Prior consistent dealings
(g)The Respondent acknowledged at para 49 of the 2017 objection decision that the Applicant held other properties as bare trustee and refers to a previous audit decision.
(h)The Respondent accepted, before any appeal was instituted, that 222 of 230 properties involved in developments were held on trust by the Applicant for the benefit of other entities.

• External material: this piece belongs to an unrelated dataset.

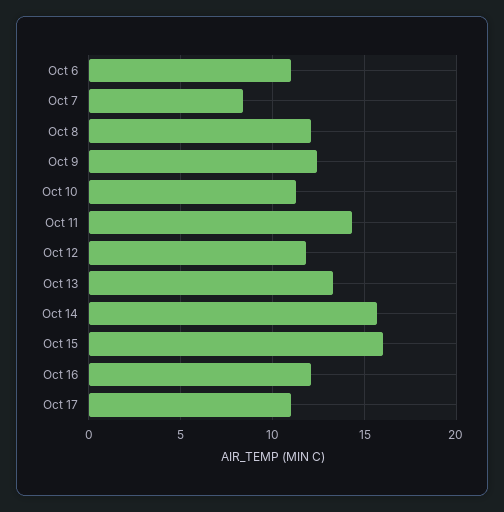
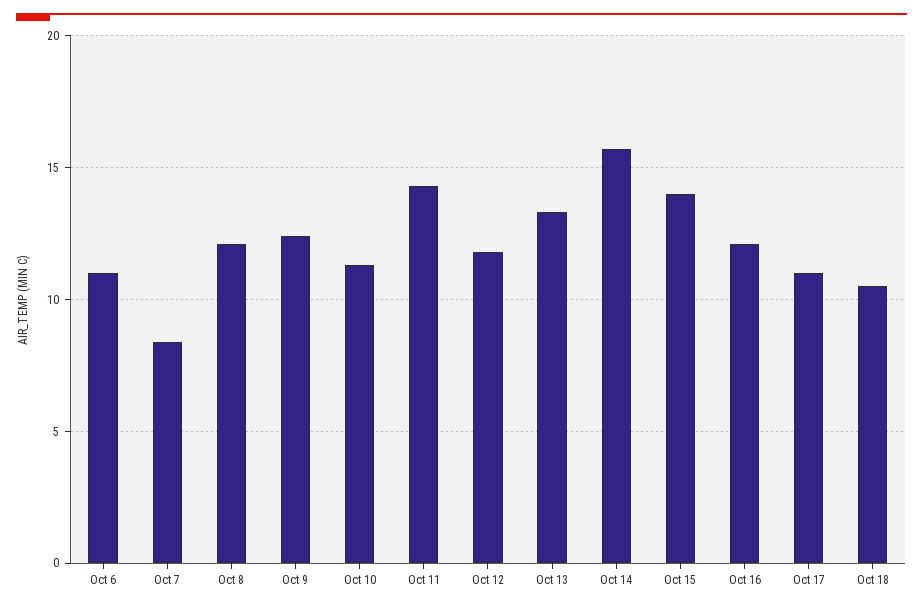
Oct 15: 16 -> 14
Oct 18: none -> 10.5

(i)The Applicant’s evidence concerning her dealings in property establish consistent methods of acquiring property using trusts, obtaining borrowed funds from financiers and developing land.
Income tax
(j)Section 960-100(3) of the ITAA 1997 recognises that a person may act in different capacities and when they do, in each of the capacities, the person is taken to be a different entity.

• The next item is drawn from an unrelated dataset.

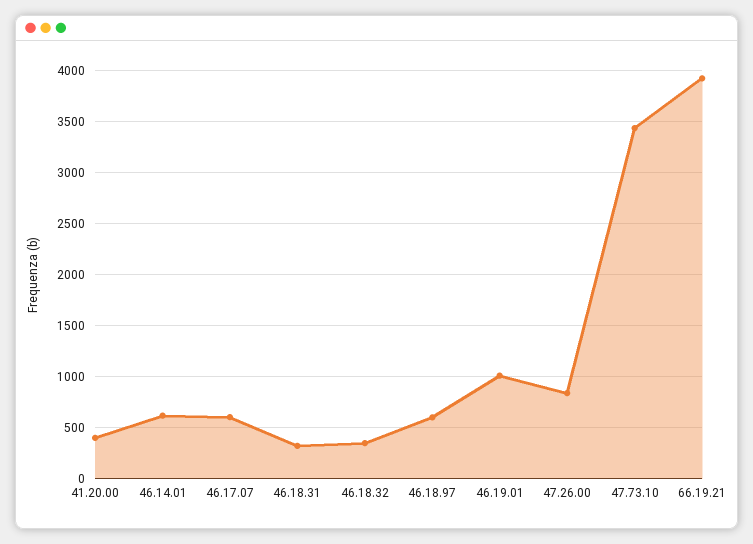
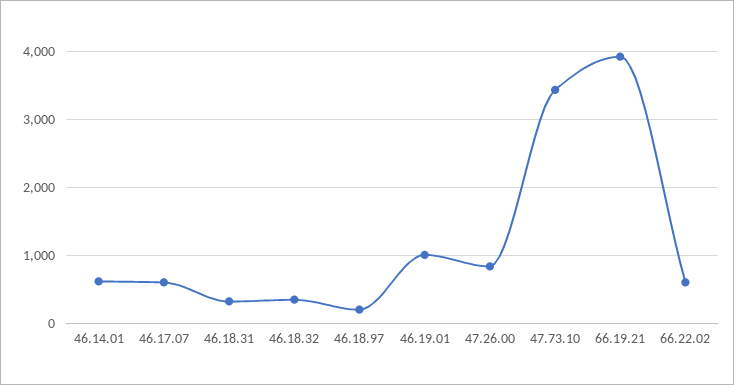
41.20.00: 400 -> none
46.18.97: 600 -> 200
66.22.02: none -> 600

(k)Similarly, s 96 of the ITAA 1936 ensures that except as provided in that Act, a trustee shall not be liable as trustee to pay income tax upon the income of the trust estate.

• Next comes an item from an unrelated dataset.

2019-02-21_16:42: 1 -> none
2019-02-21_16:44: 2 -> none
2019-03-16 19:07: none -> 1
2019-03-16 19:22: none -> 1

(l)The Applicant contended that she held Anketell Road as trustee and disputes the Respondent’s finding that she was liable to pay GST.
(m)A determination that there was an enterprise conducted by a beneficiary of a trust does not conclusively determine whether a taxpayer was, for example an investor (and held assets on capital account) or a property developer (and held assets on revenue account).
Bare trust
(n)The Applicant purchased Anketell Road as a bare trustee for the trustee of the G Holdings Trust. Anketell Road was purchased with the intention that it would form part of a future development.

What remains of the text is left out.